I have recently posed a question on Livewiremarkets.com, an Australian financial markets centric social media website on why hasn’t the Australian government under Prime Minister Tony Abbott able to use fiscal measures, including the imposition of property price cooling measures similar to the ones in Hong Kong and Singapore that will dampen foreign and local property buying demand. The responses given by many Australian investment professionals have generally been similar, highlighting that given that the administration is relatively new, and Prime Minister Abbott and his cabinet are refraining from adopting harsh measures to curb the rise in property prices in order to please the general Australian voting public, it is unlikely that drastic property cooling measures such as the ones seen in China, Hong Kong, and Singapore will be implemented. This also meant that the RBA will carry the burden through the use monetary policy measures, and tightened loan restrictions to curb the risks of property ‘bubbles’ forming in many cities.
The Australian economy is already starting to slow down, with news out on February 27, 2014 that Mr. Alan Joyce, Chief Executive Officer at Qantas Airways announcing massive job cuts, and bonus freezes at the flagship carrier, along with expected automobile manufacturing shutdowns in states such New South Wales (NSW) and Victoria, it is inevitable that these announcements regarding job reductions are expected to put the brakes on the continuing rise in private home prices, and purchases.
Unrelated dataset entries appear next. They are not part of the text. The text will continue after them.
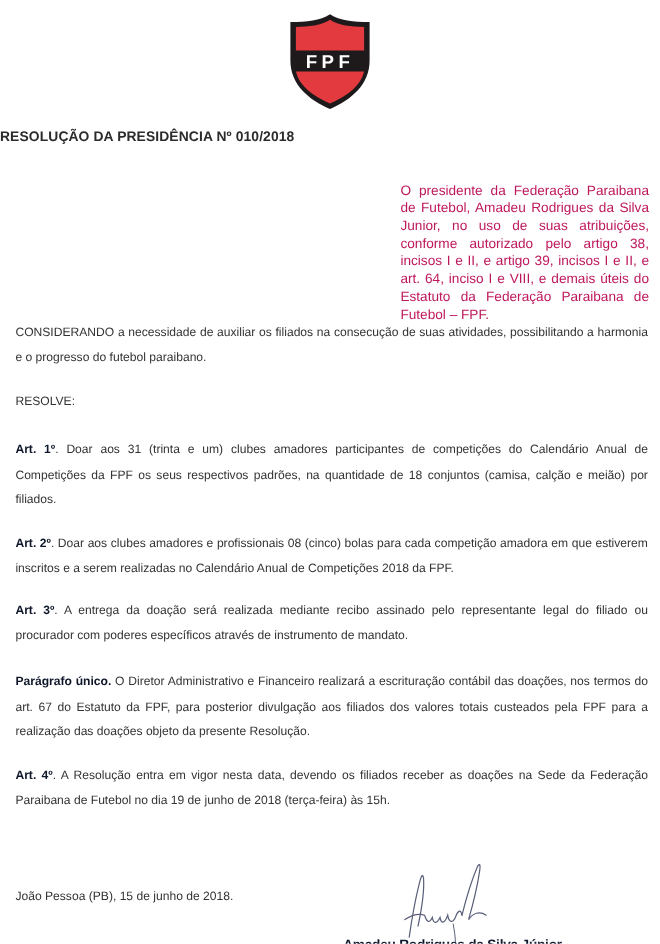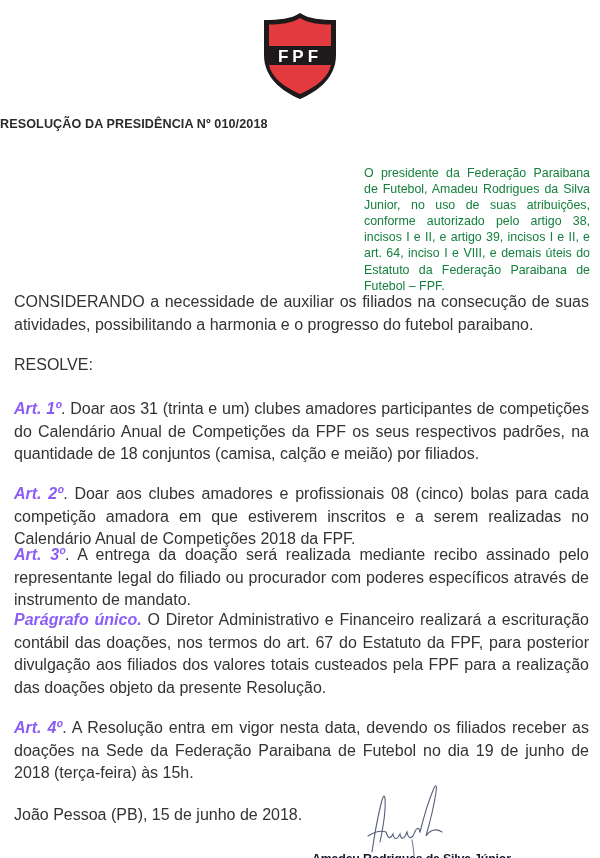--- a/index.html
+++ b/index.html
@@ -14,7 +14,7 @@
     }
     .preamble {
       position: absolute; left: 364px; width: 226px; top: 165px;
-      font-size: 12.4px; line-height: 16.1px; text-align: justify; color: #15803d;
+      font-size: 12.4px; line-height: 16.1px; text-align: justify; color: #be185d;
     }
     .para {
       position: absolute; left: 14px; width: 575px;

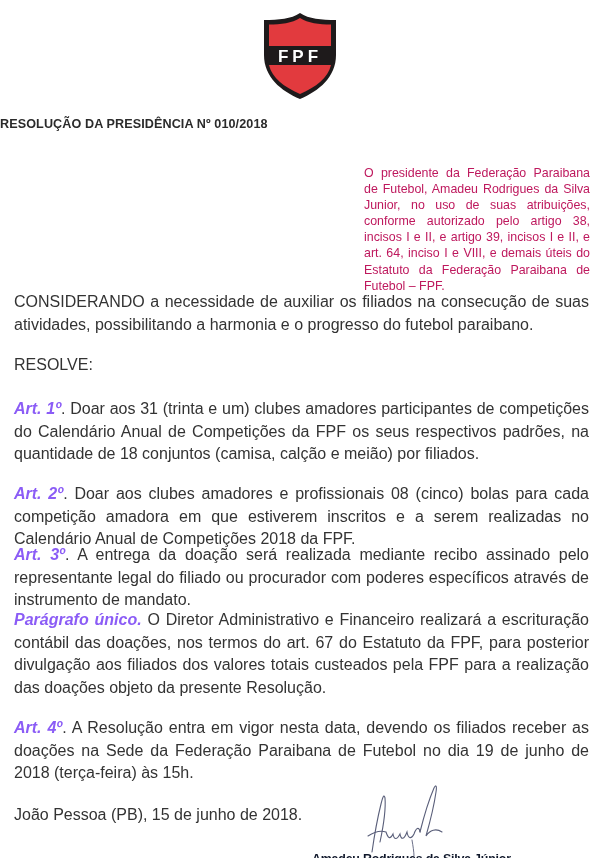--- a/index.html
+++ b/index.html
@@ -18,7 +18,7 @@
     }
     .para {
       position: absolute; left: 14px; width: 575px;
-      font-size: 16px; line-height: 22.5px; text-align: justify; color: #333;
+      font-size: 11px; line-height: 22.5px; text-align: justify; color: #333;
     }
     .para b { color: #8b5cf6; font-style: italic; }
     .signature { position: absolute; left: 350px; top: 780px; width: 120px; height: 78px; }

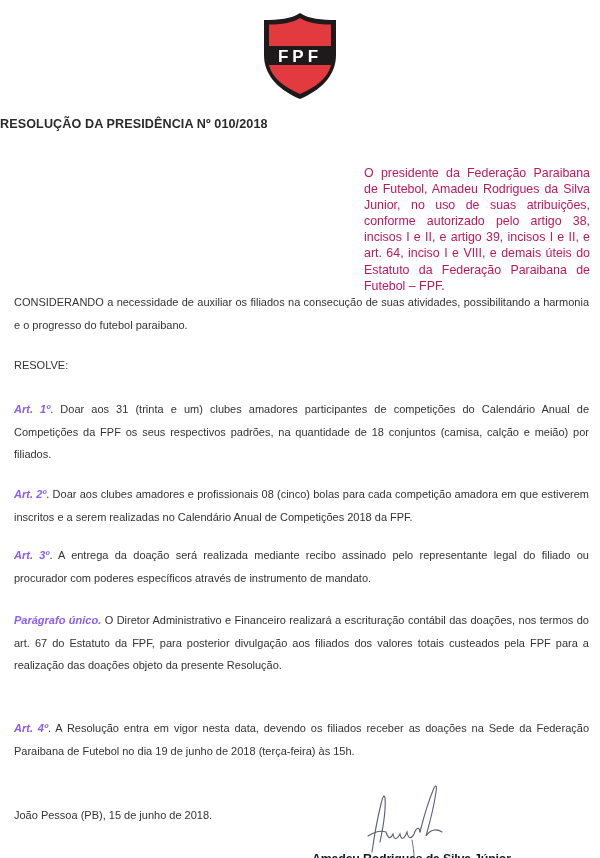--- a/index.html
+++ b/index.html
@@ -20,7 +20,7 @@
       position: absolute; left: 14px; width: 575px;
       font-size: 11px; line-height: 22.5px; text-align: justify; color: #333;
     }
-    .para b { color: #8b5cf6; font-style: italic; }
+    .para b { color: #0f172a; }
     .signature { position: absolute; left: 350px; top: 780px; width: 120px; height: 78px; }
     .signer {
       position: absolute; left: 312px; top: 852px;

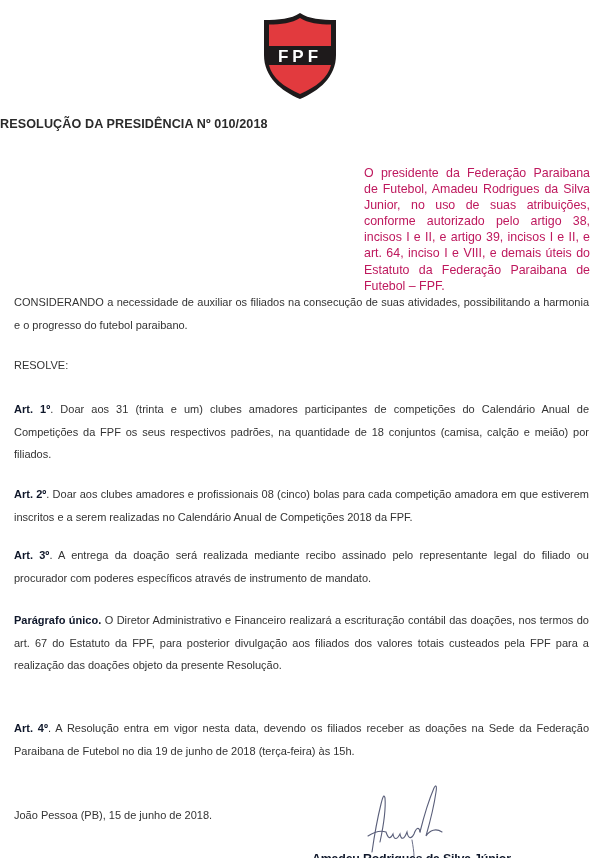--- a/index.html
+++ b/index.html
@@ -61,7 +61,7 @@
   <b>Parágrafo único.</b><span> O Diretor Administrativo e Financeiro realizará a escrituração contábil das doações, nos termos do art. 67 do Estatuto da FPF, para posterior divulgação aos filiados dos valores totais custeados pela FPF para a realização das doações objeto da presente Resolução.</span>
 </div>
 
-<div class="para" style="top:694px;margin-top:23px;">
+<div class="para" style="top:694px;">
   <b>Art. 4º</b><span>. A Resolução entra em vigor nesta data, devendo os filiados receber as doações na Sede da Federação Paraibana de Futebol no dia 19 de junho de 2018 (terça-feira) às 15h.</span>
 </div>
However, with RBA staying pat on its interest rate guidance, it remains to be seen whether there is an imminent collapse of the Australian housing sector which could spark off volatilities that might sweep across the region and the global financial system The investors might also be doubting the overall economic stability of Australia, and could withdraw their investments from the country, leading to massive capital outflows, and systematic collapses of the financial system. The Australian government and the RBA is expected to closely monitor the housing market situation and will adopt drastic measures if needed, but for now, it remains to be seen whether policy makers are making any preemptive moves to prevent a potential housing market collapse in Australia.